TASK INSTRUCTIONS:
Each line from the one holding "- IDE IntelliJ IDEA Community Edition" to the end of the listing below must be given again exactly as it appears.

THE DATA:
■ ■ ■
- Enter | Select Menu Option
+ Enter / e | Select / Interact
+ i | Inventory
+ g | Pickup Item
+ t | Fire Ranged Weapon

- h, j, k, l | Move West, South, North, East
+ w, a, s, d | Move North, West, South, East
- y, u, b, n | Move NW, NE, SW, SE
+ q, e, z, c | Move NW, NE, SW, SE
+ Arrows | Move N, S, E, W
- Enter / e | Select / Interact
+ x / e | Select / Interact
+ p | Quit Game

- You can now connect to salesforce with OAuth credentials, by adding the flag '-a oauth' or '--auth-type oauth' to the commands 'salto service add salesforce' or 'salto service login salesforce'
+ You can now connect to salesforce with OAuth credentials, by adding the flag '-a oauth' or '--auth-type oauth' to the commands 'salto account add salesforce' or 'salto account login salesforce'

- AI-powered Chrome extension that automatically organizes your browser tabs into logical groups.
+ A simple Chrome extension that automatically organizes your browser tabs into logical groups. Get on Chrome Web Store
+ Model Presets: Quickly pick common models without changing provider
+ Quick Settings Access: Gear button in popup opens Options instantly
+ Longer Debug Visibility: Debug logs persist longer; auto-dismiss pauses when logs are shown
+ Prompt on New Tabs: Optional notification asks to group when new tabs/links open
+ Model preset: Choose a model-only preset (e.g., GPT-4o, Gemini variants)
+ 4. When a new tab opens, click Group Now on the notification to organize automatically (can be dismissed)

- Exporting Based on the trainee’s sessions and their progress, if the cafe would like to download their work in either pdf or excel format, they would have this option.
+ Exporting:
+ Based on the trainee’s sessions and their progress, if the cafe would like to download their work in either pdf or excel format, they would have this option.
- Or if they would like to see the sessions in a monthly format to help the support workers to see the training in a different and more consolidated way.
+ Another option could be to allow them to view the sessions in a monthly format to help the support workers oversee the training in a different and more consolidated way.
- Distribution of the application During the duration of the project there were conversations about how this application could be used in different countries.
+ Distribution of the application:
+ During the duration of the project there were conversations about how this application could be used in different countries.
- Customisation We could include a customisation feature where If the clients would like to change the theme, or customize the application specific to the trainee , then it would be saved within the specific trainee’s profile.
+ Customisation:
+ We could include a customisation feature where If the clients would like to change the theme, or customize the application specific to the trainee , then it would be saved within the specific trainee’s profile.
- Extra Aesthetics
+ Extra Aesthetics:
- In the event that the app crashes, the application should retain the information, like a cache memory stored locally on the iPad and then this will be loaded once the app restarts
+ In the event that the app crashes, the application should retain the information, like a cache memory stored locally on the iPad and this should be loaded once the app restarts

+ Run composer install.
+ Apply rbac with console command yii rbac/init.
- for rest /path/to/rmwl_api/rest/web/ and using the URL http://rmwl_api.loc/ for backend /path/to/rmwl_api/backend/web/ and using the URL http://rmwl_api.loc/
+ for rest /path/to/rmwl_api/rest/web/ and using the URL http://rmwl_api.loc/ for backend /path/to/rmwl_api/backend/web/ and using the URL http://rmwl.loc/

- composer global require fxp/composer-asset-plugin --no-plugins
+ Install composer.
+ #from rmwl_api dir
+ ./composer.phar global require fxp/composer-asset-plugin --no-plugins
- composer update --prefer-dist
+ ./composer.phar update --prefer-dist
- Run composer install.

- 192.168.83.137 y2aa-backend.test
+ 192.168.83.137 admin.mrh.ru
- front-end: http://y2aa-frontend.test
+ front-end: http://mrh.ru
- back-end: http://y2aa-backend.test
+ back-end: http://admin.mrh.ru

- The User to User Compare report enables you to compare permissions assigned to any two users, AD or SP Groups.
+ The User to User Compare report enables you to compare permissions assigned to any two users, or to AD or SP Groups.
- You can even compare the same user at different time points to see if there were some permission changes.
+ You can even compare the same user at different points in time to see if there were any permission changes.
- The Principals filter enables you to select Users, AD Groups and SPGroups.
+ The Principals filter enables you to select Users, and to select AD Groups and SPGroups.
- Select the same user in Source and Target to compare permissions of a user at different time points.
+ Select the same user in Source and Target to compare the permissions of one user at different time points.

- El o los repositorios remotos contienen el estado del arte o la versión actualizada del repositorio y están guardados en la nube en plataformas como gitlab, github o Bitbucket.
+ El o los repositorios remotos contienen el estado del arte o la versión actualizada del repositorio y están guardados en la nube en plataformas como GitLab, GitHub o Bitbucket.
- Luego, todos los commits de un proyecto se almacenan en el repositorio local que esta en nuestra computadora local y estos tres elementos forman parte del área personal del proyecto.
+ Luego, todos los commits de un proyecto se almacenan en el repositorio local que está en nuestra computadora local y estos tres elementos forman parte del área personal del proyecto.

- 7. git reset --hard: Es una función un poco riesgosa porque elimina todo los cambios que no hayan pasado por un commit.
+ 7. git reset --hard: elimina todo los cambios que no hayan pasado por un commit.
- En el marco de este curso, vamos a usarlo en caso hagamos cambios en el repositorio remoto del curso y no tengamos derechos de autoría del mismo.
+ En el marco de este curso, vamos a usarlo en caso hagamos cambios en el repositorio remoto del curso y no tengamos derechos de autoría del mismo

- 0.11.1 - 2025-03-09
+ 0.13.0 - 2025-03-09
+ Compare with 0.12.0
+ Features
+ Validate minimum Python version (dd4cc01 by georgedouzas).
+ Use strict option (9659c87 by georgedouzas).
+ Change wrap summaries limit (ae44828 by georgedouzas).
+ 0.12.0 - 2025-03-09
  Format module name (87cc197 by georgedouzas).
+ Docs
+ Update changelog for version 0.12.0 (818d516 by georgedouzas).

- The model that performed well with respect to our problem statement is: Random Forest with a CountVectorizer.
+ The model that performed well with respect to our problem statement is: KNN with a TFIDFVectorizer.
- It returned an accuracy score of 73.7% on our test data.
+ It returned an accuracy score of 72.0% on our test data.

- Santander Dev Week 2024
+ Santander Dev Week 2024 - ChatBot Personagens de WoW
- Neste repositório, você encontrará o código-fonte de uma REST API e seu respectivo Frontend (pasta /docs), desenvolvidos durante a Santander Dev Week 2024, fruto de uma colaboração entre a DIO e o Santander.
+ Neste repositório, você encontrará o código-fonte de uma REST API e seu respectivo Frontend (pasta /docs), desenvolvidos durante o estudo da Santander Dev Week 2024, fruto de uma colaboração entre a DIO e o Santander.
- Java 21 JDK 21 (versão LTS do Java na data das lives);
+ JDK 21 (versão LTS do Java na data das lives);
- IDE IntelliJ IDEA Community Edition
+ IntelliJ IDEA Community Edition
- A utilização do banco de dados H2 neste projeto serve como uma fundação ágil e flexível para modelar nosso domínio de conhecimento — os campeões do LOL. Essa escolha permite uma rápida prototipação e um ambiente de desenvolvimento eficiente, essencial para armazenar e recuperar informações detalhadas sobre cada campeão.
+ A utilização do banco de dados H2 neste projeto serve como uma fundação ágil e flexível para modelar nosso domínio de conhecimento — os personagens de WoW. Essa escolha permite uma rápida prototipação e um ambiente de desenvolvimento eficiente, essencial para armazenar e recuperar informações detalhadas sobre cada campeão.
■ ■ ■
REPLY:
- IDE IntelliJ IDEA Community Edition
+ IntelliJ IDEA Community Edition
- A utilização do banco de dados H2 neste projeto serve como uma fundação ágil e flexível para modelar nosso domínio de conhecimento — os campeões do LOL. Essa escolha permite uma rápida prototipação e um ambiente de desenvolvimento eficiente, essencial para armazenar e recuperar informações detalhadas sobre cada campeão.
+ A utilização do banco de dados H2 neste projeto serve como uma fundação ágil e flexível para modelar nosso domínio de conhecimento — os personagens de WoW. Essa escolha permite uma rápida prototipação e um ambiente de desenvolvimento eficiente, essencial para armazenar e recuperar informações detalhadas sobre cada campeão.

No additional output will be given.